Site of Church, Ballybrada, Co. Tipperary
Co. Tipperary |
Churches & Chapels
On a west-facing slope in County Tipperary, the Ordnance Survey mapped a church that almost certainly never existed.
The first edition six-inch OS map of 1840 marks a "Site of Church" at Ballybrada, close to the western boundary of an adjacent graveyard. Nothing is visible at ground level today, and the weight of evidence suggests the cartographers were simply mistaken about what they were recording.

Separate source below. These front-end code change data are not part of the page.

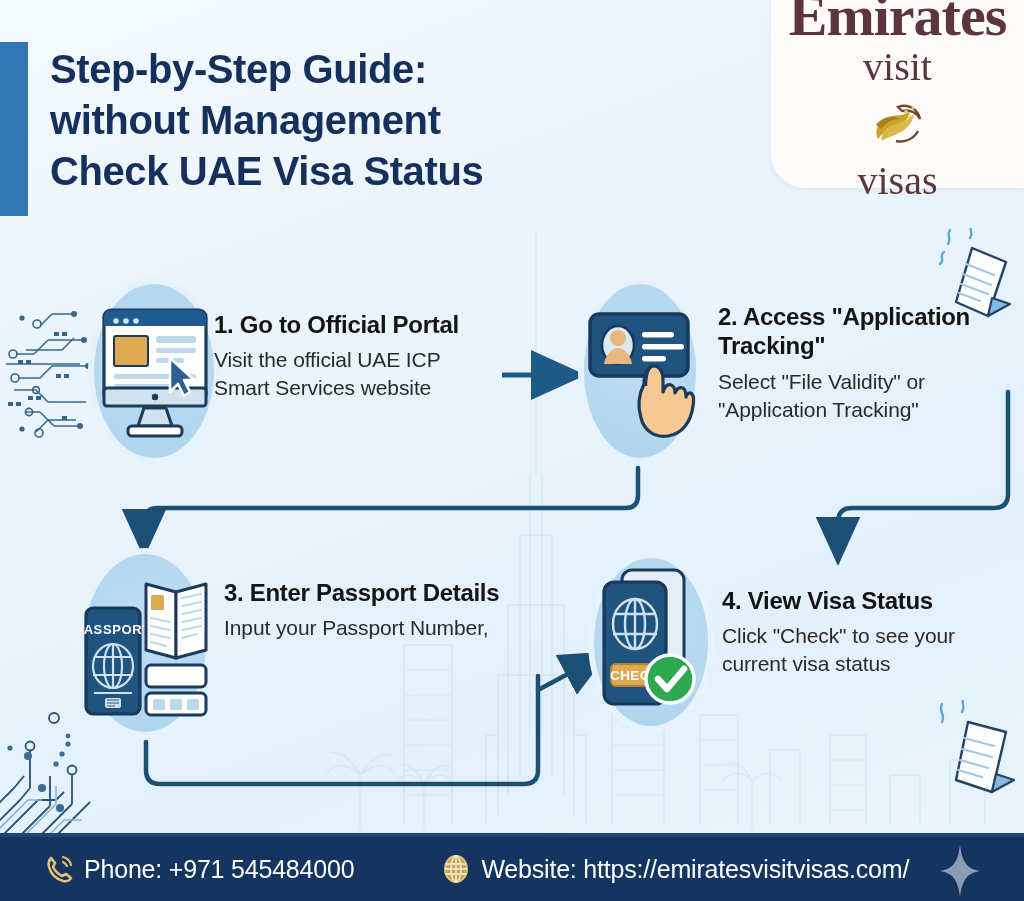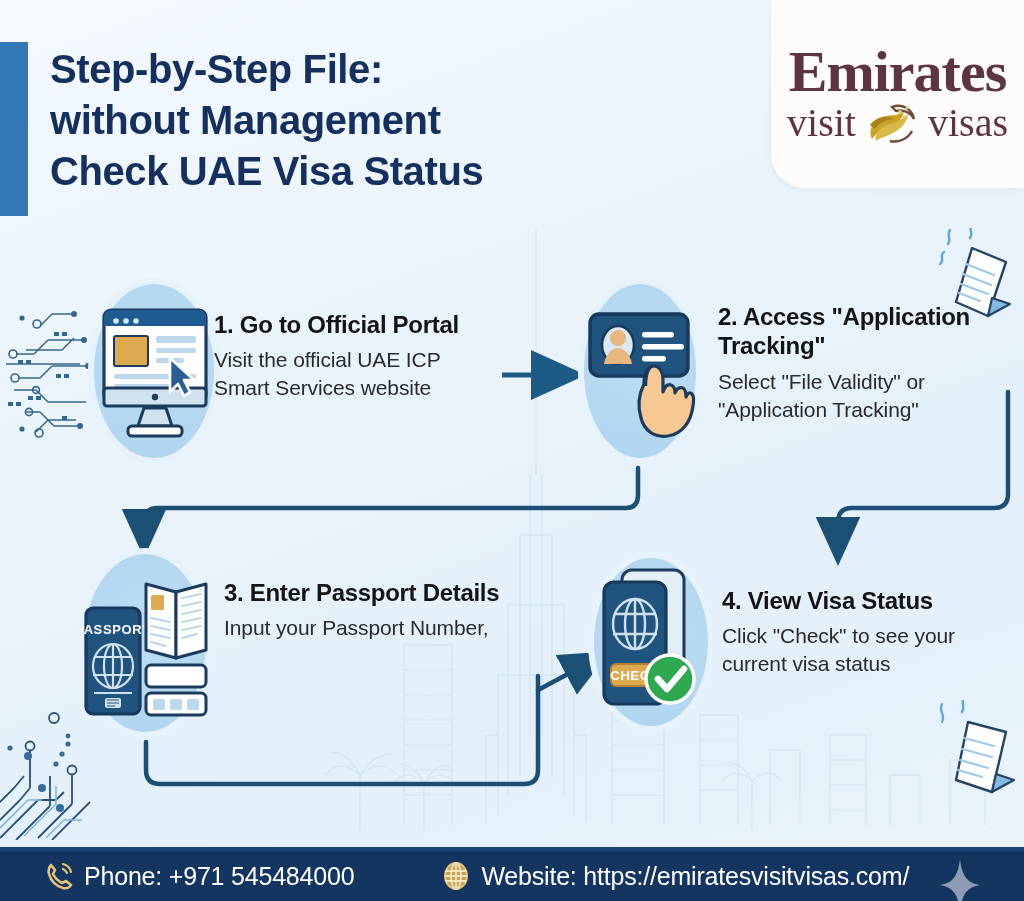--- a/index.html
+++ b/index.html
@@ -32,21 +32,21 @@
            font-size: 40px; font-weight: 700; line-height: 1.28;
            color: #15305c; letter-spacing: -0.4px; }
   .title span { display: block; }
   .logo-card { position: absolute; right: 0; top: 0; width: 253px; height: 188px;
                background: #fdfcfb; border-bottom-left-radius: 34px;
                box-shadow: 0 1px 6px rgba(30,60,90,.07);
                display: flex; flex-direction: column;
                align-items: center; justify-content: center; }
   .logo-top { font-family: "Liberation Serif", serif; font-size: 58px; font-weight: 700;
               color: #5d3540; letter-spacing: -1px; line-height: 1; }
-  .logo-bottom { display: flex; align-items: flex-start; gap: 10px; margin-top: 2px; }
+  .logo-bottom { display: flex; align-items: center; gap: 16px; margin-top: 2px; flex-direction: column; }
   .logo-bottom span { font-family: "Liberation Serif", serif; font-size: 40px;
                       color: #5d3540; line-height: 1; }
   .falcon { width: 52px; height: 42px; }
 
   
   .wires { position: absolute; left: 0; top: 0; width: 1024px; height: 901px;
            pointer-events: none; }
 
   
   .step { position: absolute; }
@@ -68,21 +68,21 @@
                 line-height: 1.22; letter-spacing: -0.3px; }
   .step-desc  { font-size: 21px; font-weight: 400; color: #2a2a2a;
                 line-height: 1.34; margin-top: 7px; letter-spacing: -0.1px; }
 
   .s1-text { left: 214px; top: 310px; width: 290px; }
   .s2-text { left: 718px; top: 302px; width: 300px; }
   .s3-text { left: 224px; top: 578px; width: 320px; }
   .s4-text { left: 722px; top: 586px; width: 285px; }
 
   
-  .footer { position: absolute; left: 0; bottom: 0; width: 1024px; height: 50px;
+  .footer { position: absolute; left: 0; bottom: 0; width: 1024px; height: 64px;
             background: #133560; display: flex; align-items: center; }
   .footer-top-rule { position: absolute; left: 0; top: -4px; width: 1024px; height: 4px;
                      background: #1d4577; }
   .fitem { display: flex; align-items: center; gap: 11px; color: #ffffff;
            font-size: 25px; letter-spacing: -0.2px; }
   .fphone { margin-left: 46px; }
   .fweb   { margin-left: 88px; }
   .fstar  { position: absolute; right: 44px; top: 8px; width: 40px; height: 52px; }
 </style>
 </head>
@@ -225,21 +225,21 @@
     <g stroke="#9dc7e6" stroke-width="2.2" stroke-linecap="round">
       <path d="M36 38 L66 46"></path>
         <path d="M34 49 L64 57"></path>
       <path d="M32 60 L60 68"></path>
         <path d="M30 70 L54 77"></path>
     </g>
   </svg>
 
   <div class="accent-bar"></div>
   <h1 class="title">
-    <span>Step-by-Step File:</span>
+    <span>Step-by-Step Guide:</span>
     <span>without Management</span>
     <span>Check UAE Visa Status</span>
   </h1>
 
   <div class="logo-card">
     <div class="logo-top">Emirates</div>
     <div class="logo-bottom">
       <span>visit</span>
       <svg class="falcon" viewBox="0 0 52 42">
         <path d="M6 36 C2 28 6 18 16 14 C24 11 32 14 38 8 C36 18 30 22 22 25 C16 27 10 30 6 36 Z" fill="#c9a227"></path>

The graveyard beside this phantom church site tells a more grounded story. In 1738, a local Quaker named John Fennell set aside land on his own estate to provide a burial ground for members of the Society of Friends, the Protestant movement founded in seventeenth-century England whose plain, communal ethos extended even to how they marked death. The graves here follow the pattern found in Quaker burial grounds across Ireland: uniform stones laid out in straight, orderly rows, bearing either no inscription at all or nothing more than a family name. Elaborate epitaphs and ornamental monuments had no place in Quaker practice, and the restraint of these markers reflects that conviction. The site is documented by both Butler (2006) and Power (1908), both of whom attribute the graveyard firmly to the Quaker community, and neither source offers any evidence of a church ever having stood nearby. The "Site of Church" designation on the OS map appears to be a misreading, perhaps of the graveyard itself, or of some earlier and now-lost cartographic note.